# Insert Table in front of Text in MS Word



## earthworm (Apr 17, 2010)

I need help

I want to insert table and i did . but its not coming in front of it . please advice.

sample below

    [FONT=&quot]Name:    This is the place where i want the table to be . 
[/FONT]
Example
        [FONT=&quot][/FONT]

but i m unable to align the table in front of name:


----------



## Macropod (Apr 19, 2010)

Hi earthworm,

You'll need to provide more details on what you're trying to achieve. Inserting a table before some text is easy enough but, if I understand your post correctly, you seem to be having some alignment issues. Exactly what those might be isn't clear.


----------



## earthworm (Apr 19, 2010)

Macropod said:


> Hi earthworm,
> 
> You'll need to provide more details on what you're trying to achieve. Inserting a table before some text is easy enough but, if I understand your post correctly, you seem to be having some alignment issues.
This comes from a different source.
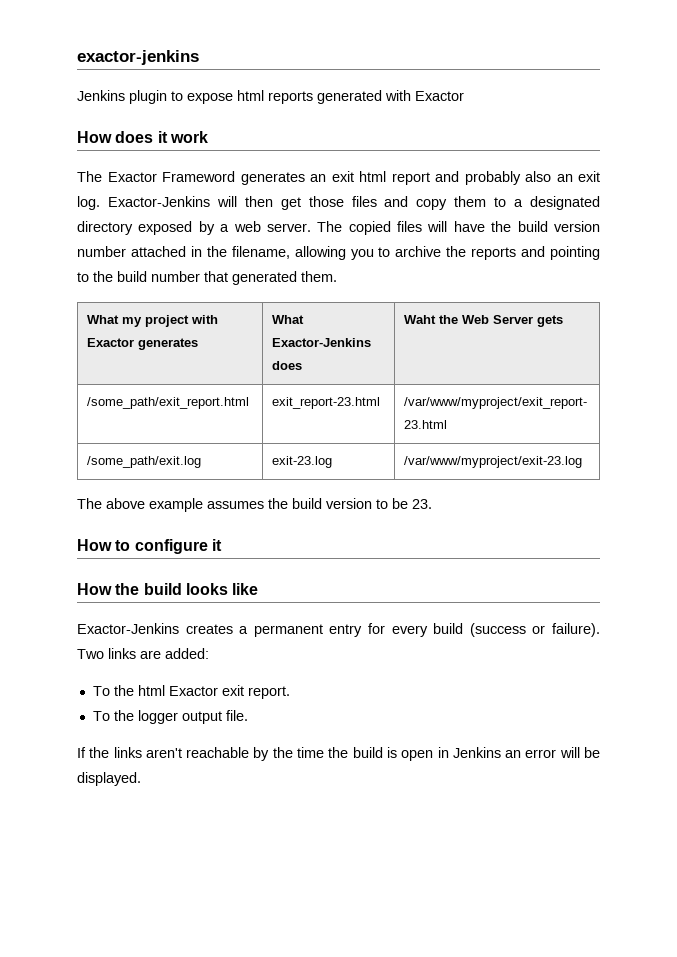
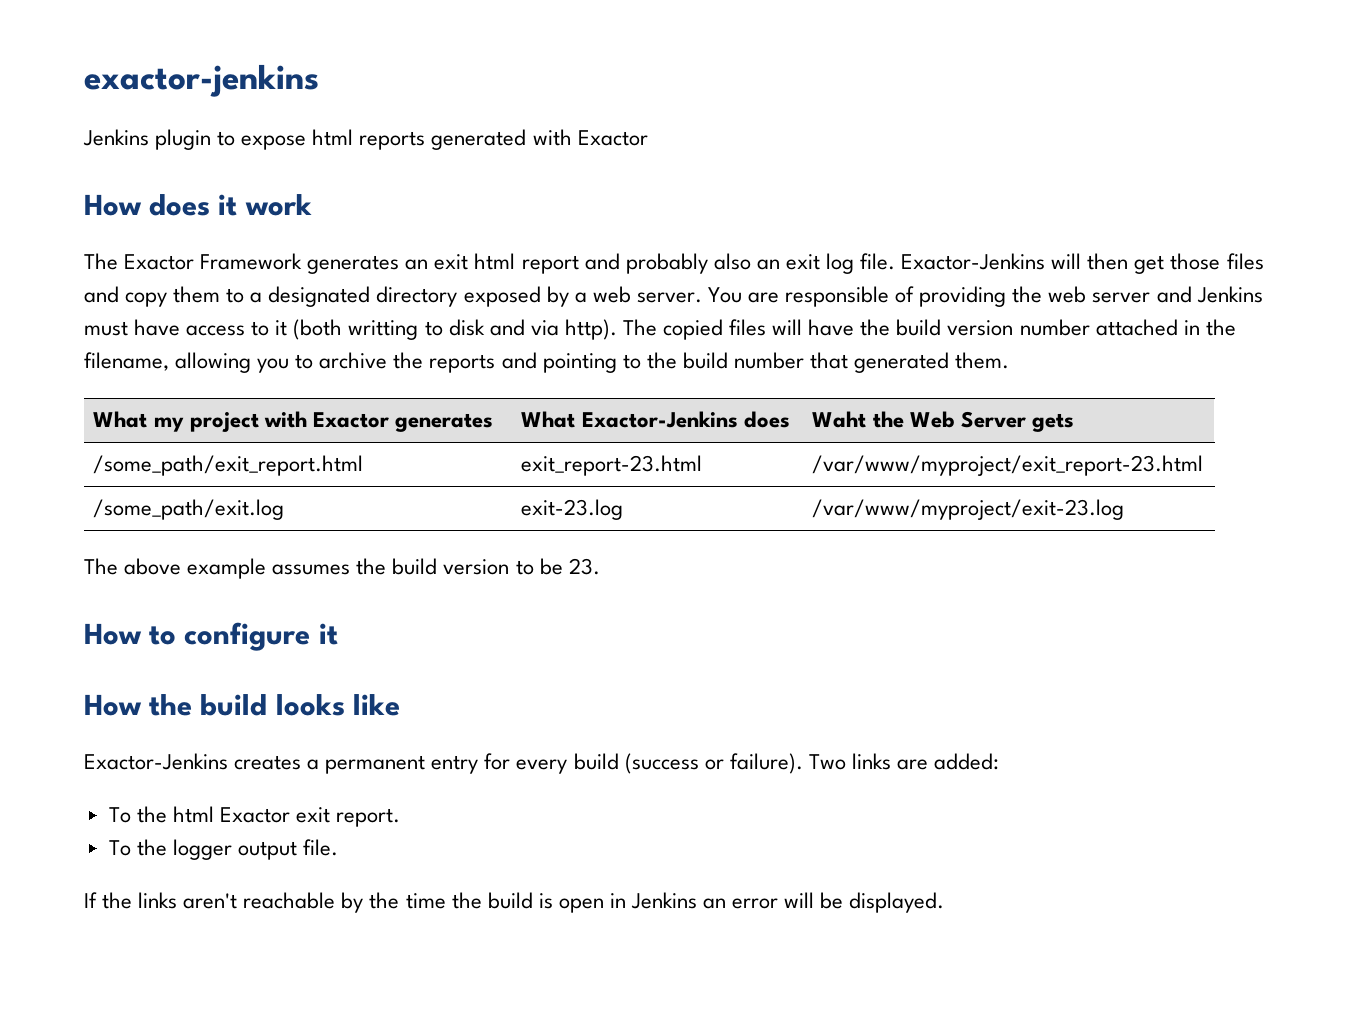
[162,171,235,182] Frameword -> [200,253,303,270] Framework
[77,196,100,210] log. -> [825,253,896,274] log file.
(311, 227) none -> [707,286,1263,307] [84,319,617,340] You are responsible of providing the web server and Jenkins must have access to it (both writting to disk and via http).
Exactly what those might be isn't clear.




yes . i inserted the text but then i m having alignment issues. y cant i move the table freely in word just like when you insert the picture in it.


----------



## Macropod (Apr 22, 2010)

earthworm said:


> yes . i inserted the text but then i m having alignment issues. y cant i move the table freely in word just like when you insert the picture in it.


If you want to move a table freely, format its text wrapping property as 'around'.


----------